安倍晋三元首相は「敵基地攻撃」の可能性など踏み込んだ発言が目立つ(写真:共同通信)
安倍晋三元首相は「敵基地攻撃」の可能性など踏み込んだ発言が目立つ(写真:共同通信)

 ロシアのウクライナ侵攻をめぐっては、停戦交渉が行われているが先が見えない。この侵攻について僕は、ウクライナ側に付く北大西洋条約機構(NATO)や米国、ロシアともに大誤算があった結果だと思っている。
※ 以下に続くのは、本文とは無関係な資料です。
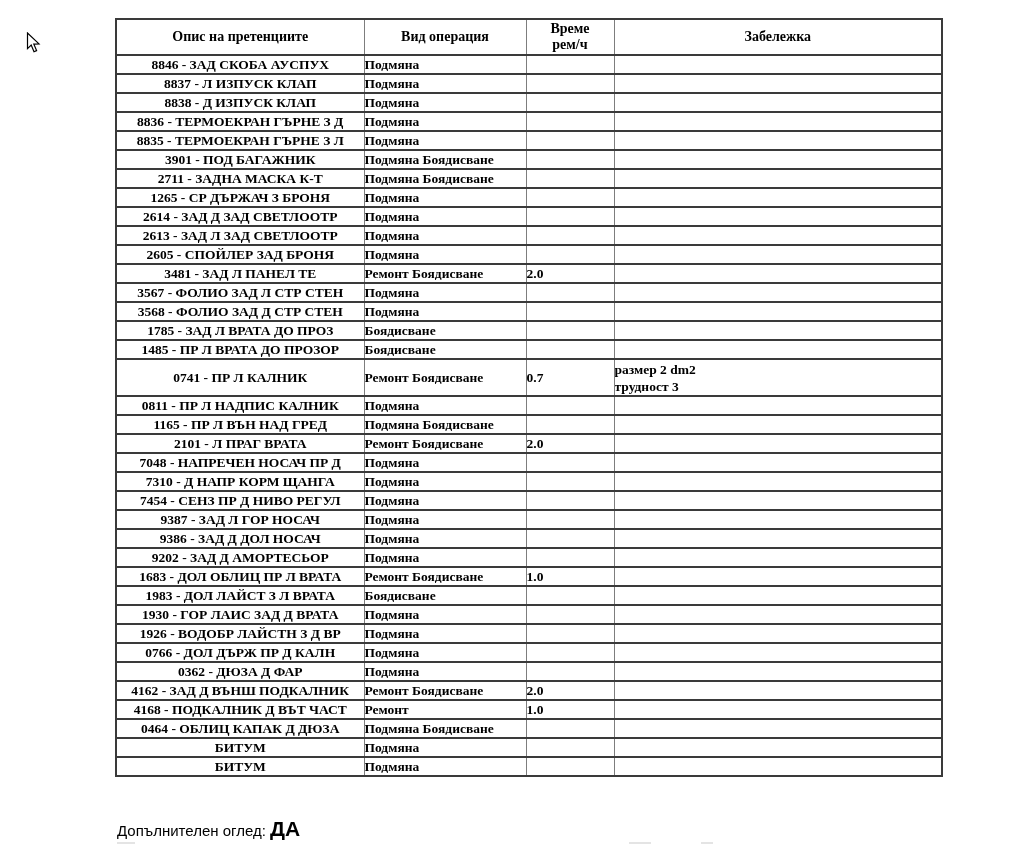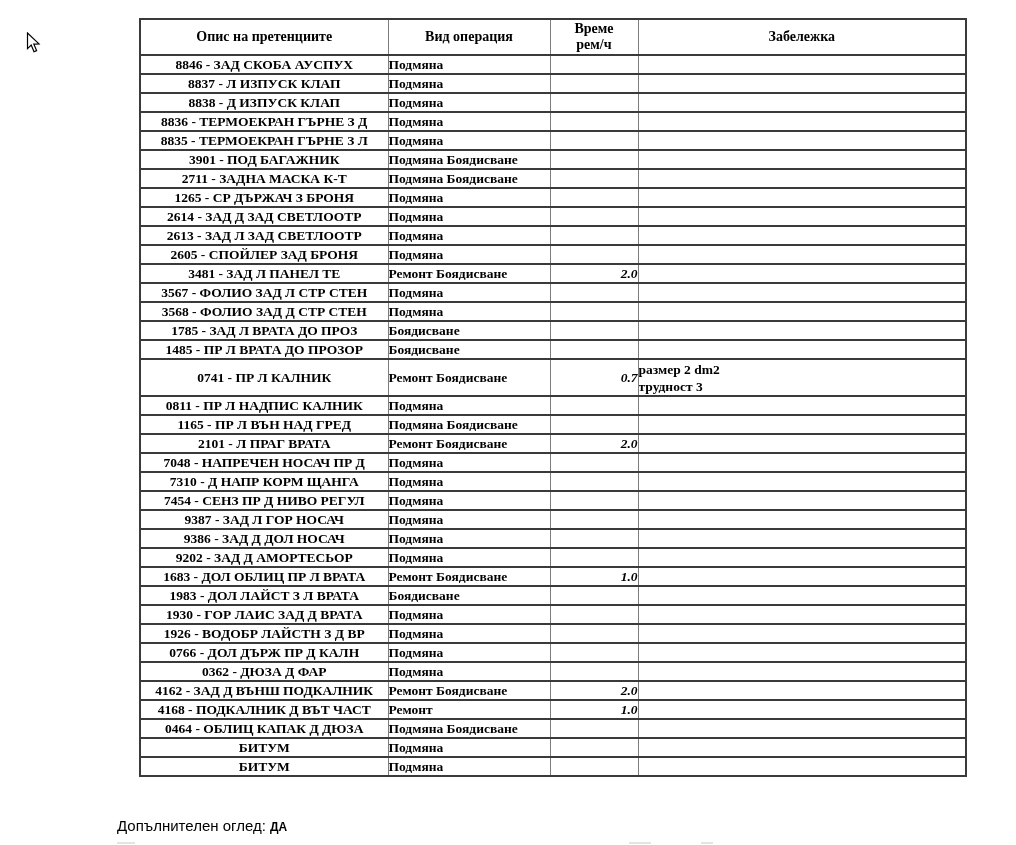--- a/index.html
+++ b/index.html
@@ -21,21 +21,20 @@
     left: 115px;
     top: 18px;
   }
   table.claims {
     border-collapse: collapse;
     table-layout: fixed;
     width: 826px;
     font-family: "Liberation Serif", "DejaVu Serif", serif;
     font-weight: bold;
     color: #000000;
-    margin-left: 24px;
   }
   table.claims th,
   table.claims td {
     border-top: 2px solid #3a3a3a;
     border-bottom: 2px solid #3a3a3a;
     border-left: 1px solid #7d7d7d;
     border-right: 1px solid #7d7d7d;
     padding: 0;
     overflow: hidden;
     vertical-align: middle;
@@ -52,37 +51,37 @@
     line-height: 16px;
   }
   table.claims td {
     height: 17px;
     line-height: 17px;
     font-size: 13.5px;
     white-space: nowrap;
   }
   td.desc-cell  { text-align: center; padding-left: 3px; }
   td.op-cell    { text-align: left; white-space: pre; }
-  td.time-cell  { text-align: right; font-style: italic; }
+  td.time-cell  { text-align: left; }
   td.note-cell  { text-align: left; padding-left: 5px; font-size: 13px; }
   tr.tall td    { height: 35px; }
   tr.tall td.note-cell div { line-height: 17px; }
 
   
   .footer-line {
     position: absolute;
     left: 117px;
     top: 817px;
     font-size: 15px;
     color: #000000;
     font-family: "Liberation Sans", sans-serif;
   }
   .footer-line .value {
     font-weight: bold;
-    font-size: 12px;
+    font-size: 21px;
   }
 
   
   .cropped-remnant {
     position: absolute;
     left: 117px;
     top: 842px;
     width: 600px;
     height: 3px;
     overflow: hidden;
 NATOや米国の誤算はプーチン氏のウクライナへの執着の強さだ。ウクライナは2019年に改正した憲法に、将来のEUおよびNATOへの加盟を明記した。プーチン氏がそれを嫌ったのは明らかだが、NATOはプーチン氏が軍事行動を起こすほどとは想定していなかった。

 ロシアにも誤算があった。ロシアの侵攻前、ウクライナのゼレンスキー大統領の支持率は低く、プーチン大統領はウクライナに軍事侵攻すれば、簡単にゼレンスキー政権は倒れ、親ロシア政権を打ち立てられると踏んだ。ところが侵攻してみれば、ゼレンスキー氏の支持率は90%以上に跳ね上がった。

 今、世界中でロシアは非難の的になっている。しかしロシア国内でプーチン氏の支持率もまた急上昇している。戦時下ではどこの国でも愛国ムードが盛り上がるから、この動きは当然と言えるだろう。太平洋戦争時の日本もそうだった。一昔前までと異なり、今はSNS(交流サイト)などの情報発信も多いが、ロシアの一般市民はそうした情報に触れる機会はあまりなく、政府系メディアに頼っているのだろう。

 ロシアのウクライナ侵攻を受ける形で、安倍晋三元首相はこのところ、日本の防衛力強化、敵基地攻撃の可能性など、かなり踏み込んだ発言をしている。僕はこれには、今まで安倍氏がプーチン氏にすり寄り過ぎたと批判されたのに対する反動があるとみている。